Parasocial: something beyond social norm. From Latin where para can have the meaning ‘beyond normal’. One example of this phenomenon is that someone who watches a soap opera over a period of time creates an illusion that s/he has a relationship to the television persona. These relationships can significantly influence and change people’s lives. This is generally perceived as an unconscious event, as the subject does not realize what is happening.*
It’s kind of fun being a micro nano B-List celebrity, especially if you don’t take it seriously. Social TNT Author Chris Lynn and I had fun with this at the Love 2.0 Engage web 2.0 party on Monday (see this 20 second video).

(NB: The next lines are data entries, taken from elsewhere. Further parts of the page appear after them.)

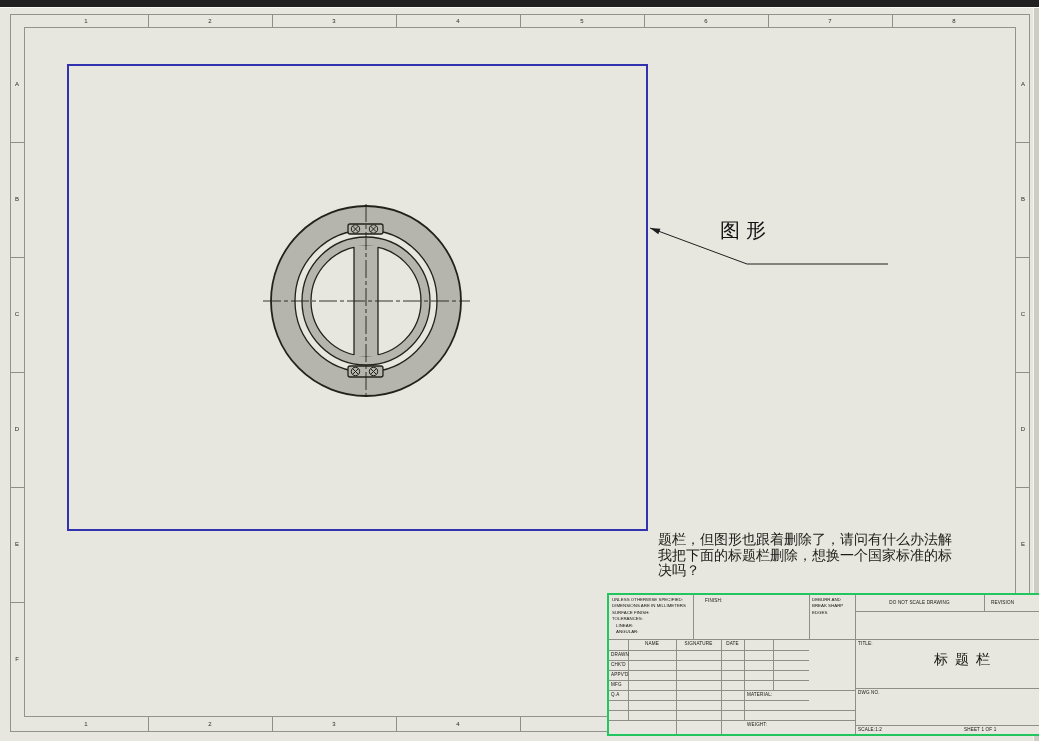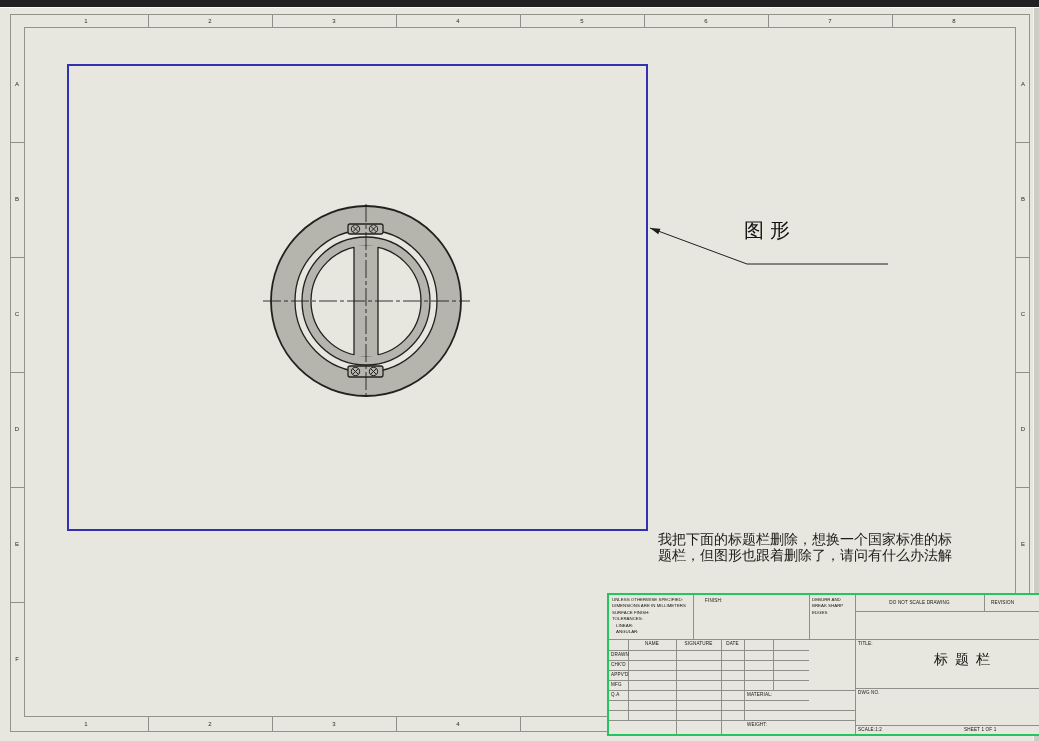"图形" div.abs { left: 744px -> 720px }
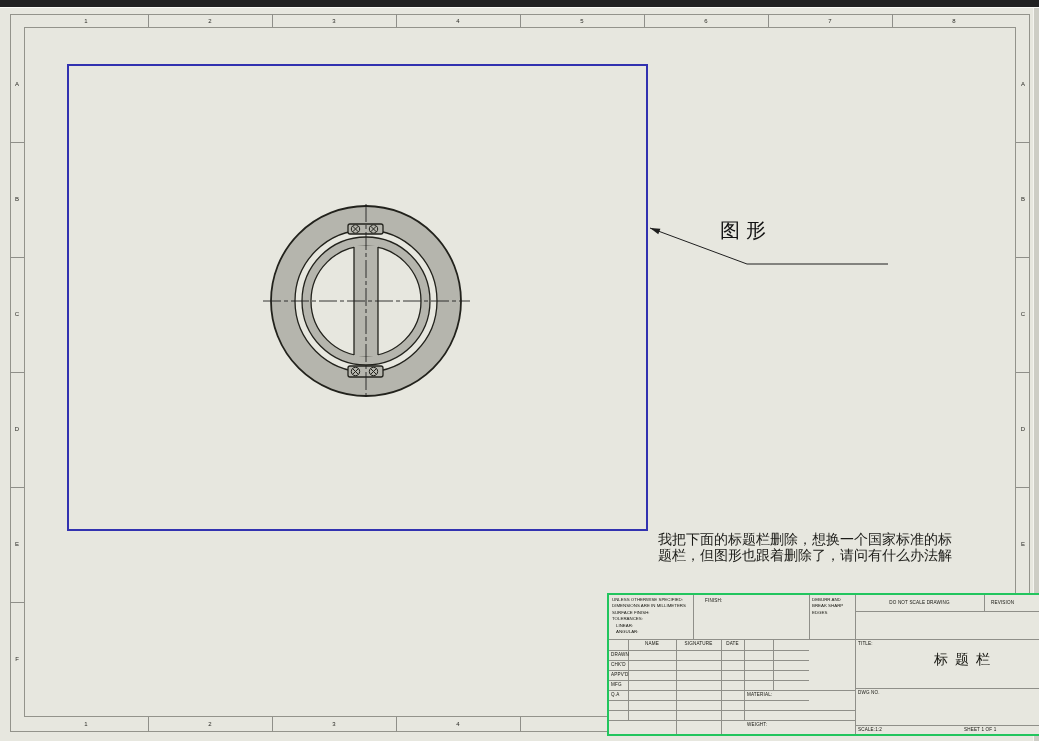"我把下面的标题栏删除，想换一个国家标准的标" div.note-line { order: before "题栏，但图形也跟着删除了，请问有什么办法解" -> after "题栏，但图形也跟着删除了，请问有什么办法解" }
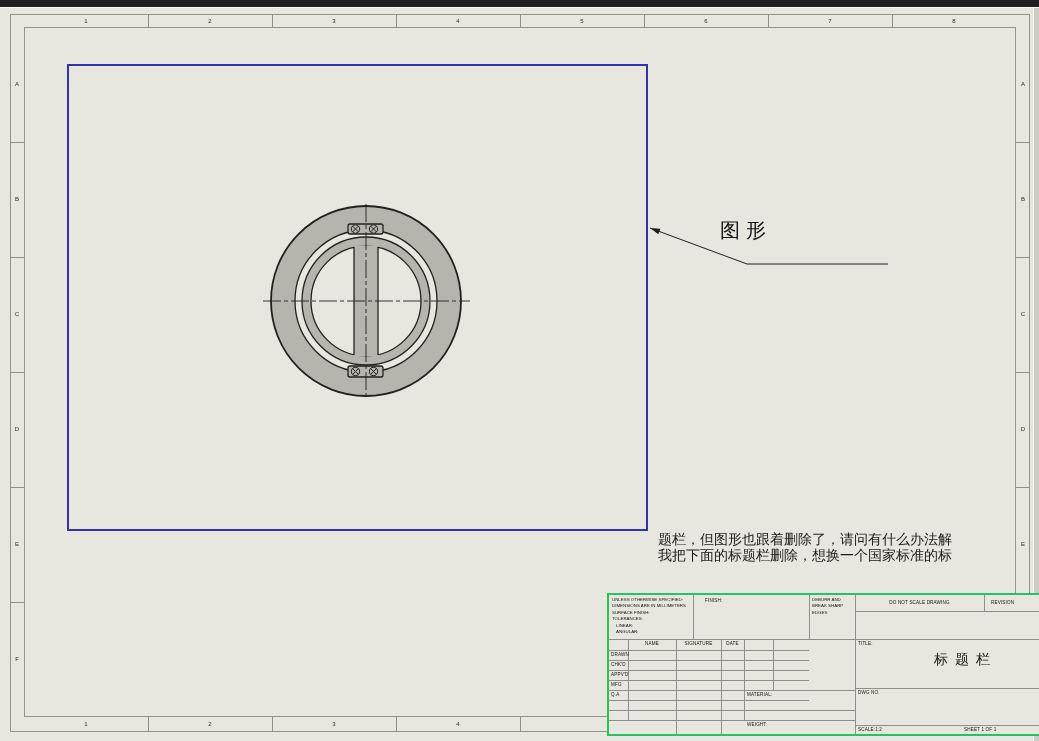"决吗？" div.note-line { html: none -> <div>决吗？</div> }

Yet, attendance at Web 2.0 parties this week in Silicon Valley and SNCR’s NewComm Forum reminded me of how strange this cultural phenomena is becoming in social worlds. Watching other relatively to extremely well known bloggers and executives get worshipped, hit on, and in some cases mocked and/or stalked, gives one reason to pause.
Social media lowers the bar for stardom, at lease within microcommunities. And as a result, people that may naturally be inclined towards becoming groupies, stalkers and trolls find themselves empowered. Identities are stolen, attacks occur, and mayhem ensues.
Perhaps the most hilarious of these was this week’s hijacking of Shel Israel’s Owl named Hoot on Twitter. This comes after the whole (and pathetically continuing) puppet thing from Loren Feldman. The plastic bird’s fowl representation really shows the hilarious and absolutely silly nature of social media “stardom.”
There is no worse example of the absolute pathetic nature of parasocial than Valleywag a shameless virtual tabloid that chronicles the rise and fall of Silicon Valley rock stars. Having spent some significant time in Silicon Valley since the book was published, it’s easy to see how this rag serves a certain part of the population, both locally and from afar.
Living in a town where the Washingtonienne (a.ka. Jessica Cutler) and the Monica Lewinsky-inspired impeachment happened, where scandal rocks national and global governance, this seems so… Little League. At the same time, it’s very real and needs to be taken seriously.
In a fractured media environment, a certain percentage of the population in any micro-community will become parasocially attached to A, B and C-list stars in an unhealthy manner. It’s best to accept it, and start talking about what to do, if anything.
Some may say, “That’s the price you pay for fame and success.” This made sense to me when millions of dollars were being doled out to athletes and Hollywood stars. But most bloggers and social media successes don’t make more money.
So should we really tolerate parasocial behavior just because someone has a achieved a little nano success? Conversely, is it simply a part of the human condition? Or do we just love a success, and some take it way too far?
Sidenote: I actually saw Feldman at a party this past weekend, and at the behest of several friends, decided to put aside my original feelings expressed here and other places and say hello and a possible handshake. This was promptly dismissed with a snarl.
I’m not sure if this Tweet was a response, but it really doesn’t matter. Principles must supersede personalities. While I still strongly and openly disagree with Feldman’s continuing and unnecessary attacking of Shel Israel, civility matters more in the big picture.